Iris violipurpurea Small, sp. nov.
The extraordinary richness of the Iris flora of the Mississippi River delta was again emphasized by the receipt of live plants of the violet-purple iris in flower in March, 1927. They were sent in by Ruth and Arthur Svihla, who had learned of our interest in native North American irises. The original specimens came from a marsh near Chacahoula, Louisiana. The accompanying illustration was made from one of these plants, which have been growing at the Garden since their receipt in 1927.
The sepals of all the irises from the Mississippi Delta are striking subjects, owing to the varied arrangements, the blending, or the sharp contrasts in their color. Iris violipurpjirea belongs to the last category. The golden crest cuts abruptly into the violet-purple ground-color of the sepal-blade, there being no intermediate area of pale flecks or veins such as surround the crest in many species. In this characteristic the present species is related to Iris vinicolor and I. atrocyanea, its regional associates.

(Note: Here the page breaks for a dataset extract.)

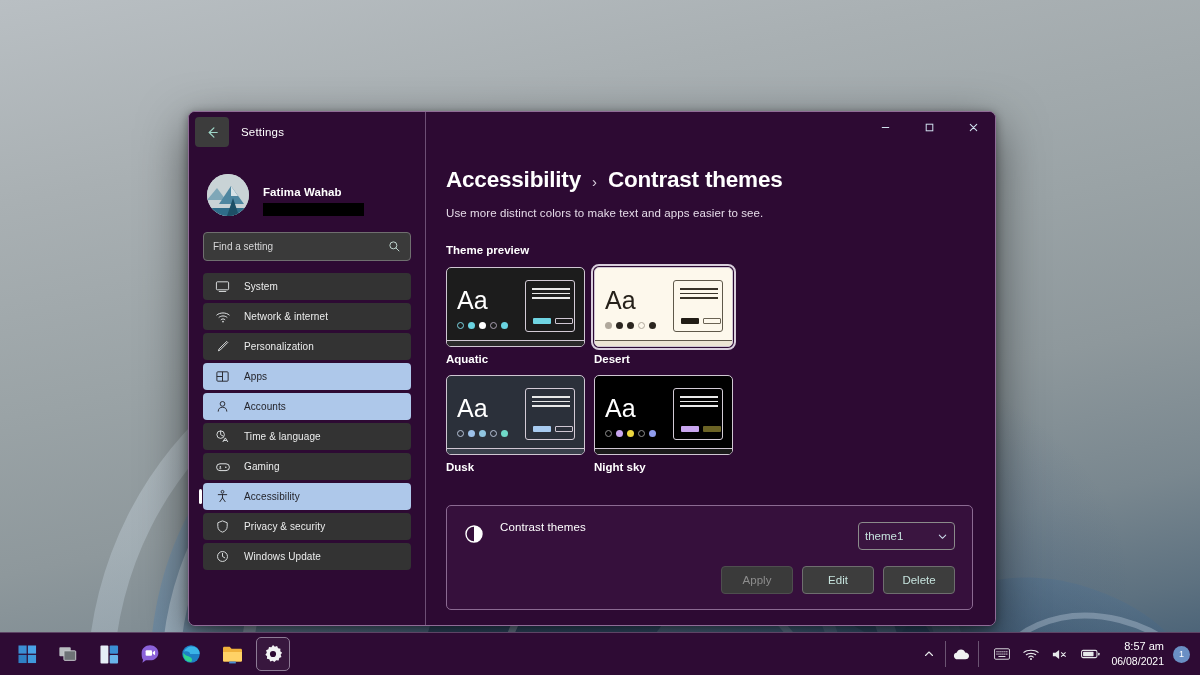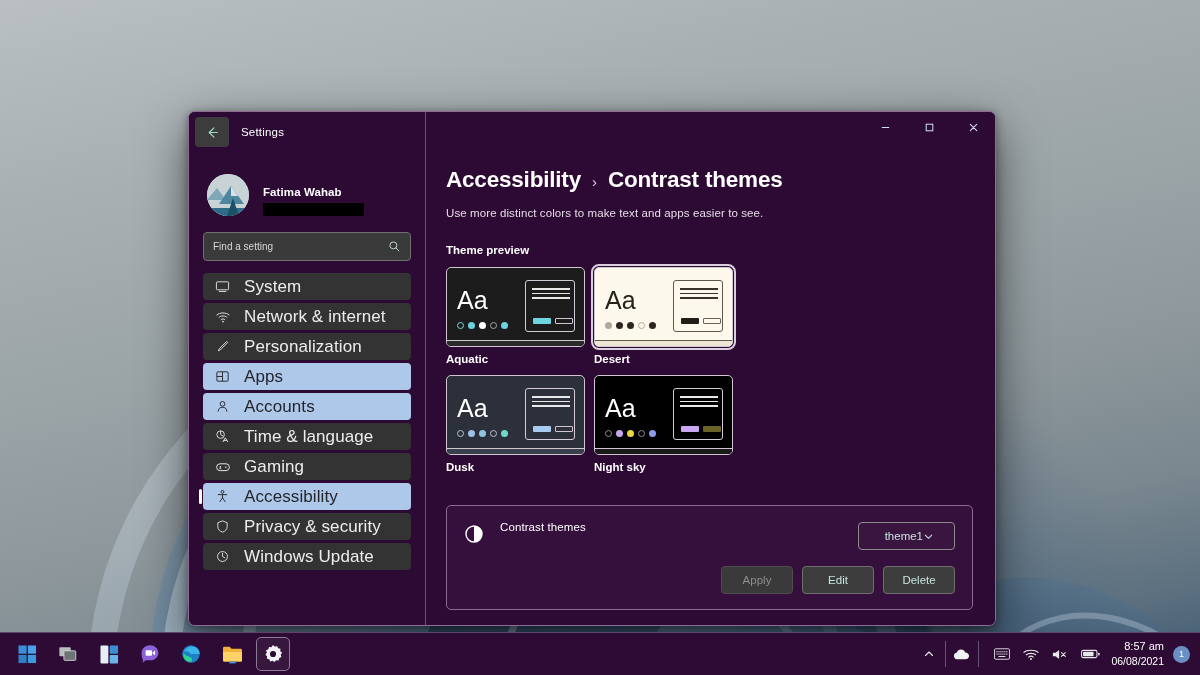"System" .nav-label { font-size: 17px -> 10px }
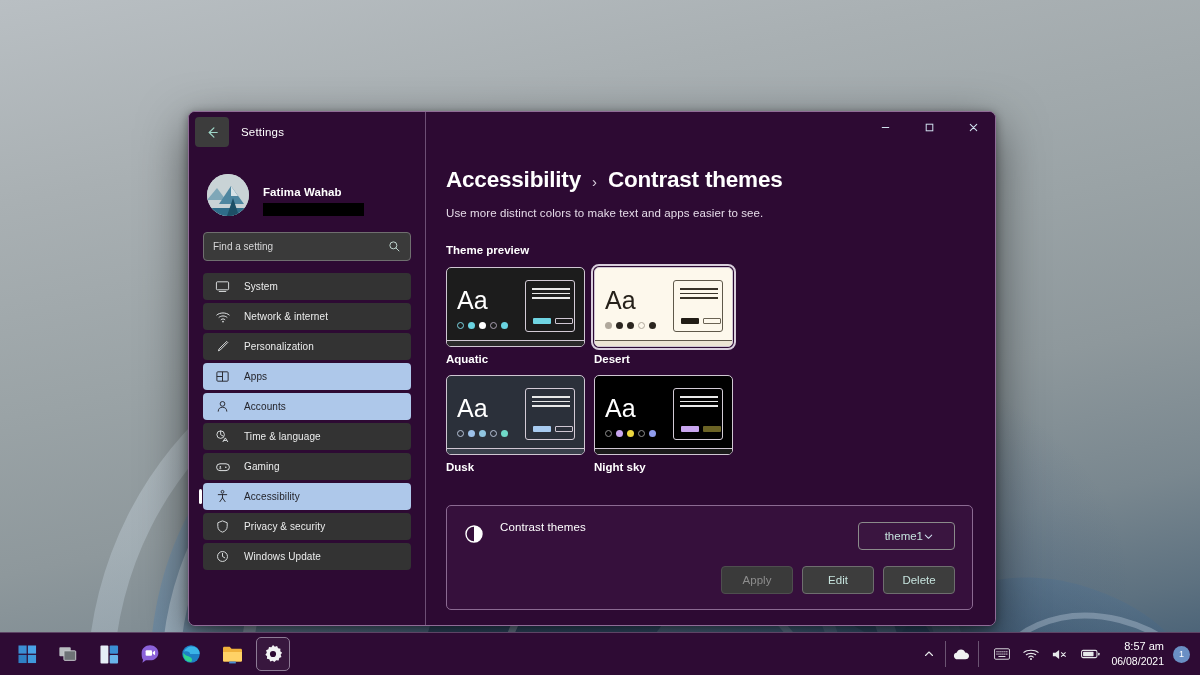"theme1" .cc-select { padding: 0 20px -> 0 6px; text-align: right -> none }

There are three groups with a long-bracted inflorescence in the Mississippi River basin one typified by Iris fulva, one by I. foliosa, and still another by the present species and its associates in structure. These groups are all quite distinct. The rigors of the ice age seem to have exterminated the ancestors and the connecting links between these groups, which grew in more northern regions. Thus driven southward by the slowly advancing cold and also by the floods that doubtless deluged the Mississippi basin, a few survivors found a last refuge in the relatively stable conditions in the delta of the Mississippi. The plants grow in the full sunlight in prairie-like places, on the low or middle grounds. They usually occur in large colonies unassociated with any other iris, in a thin turf of grass.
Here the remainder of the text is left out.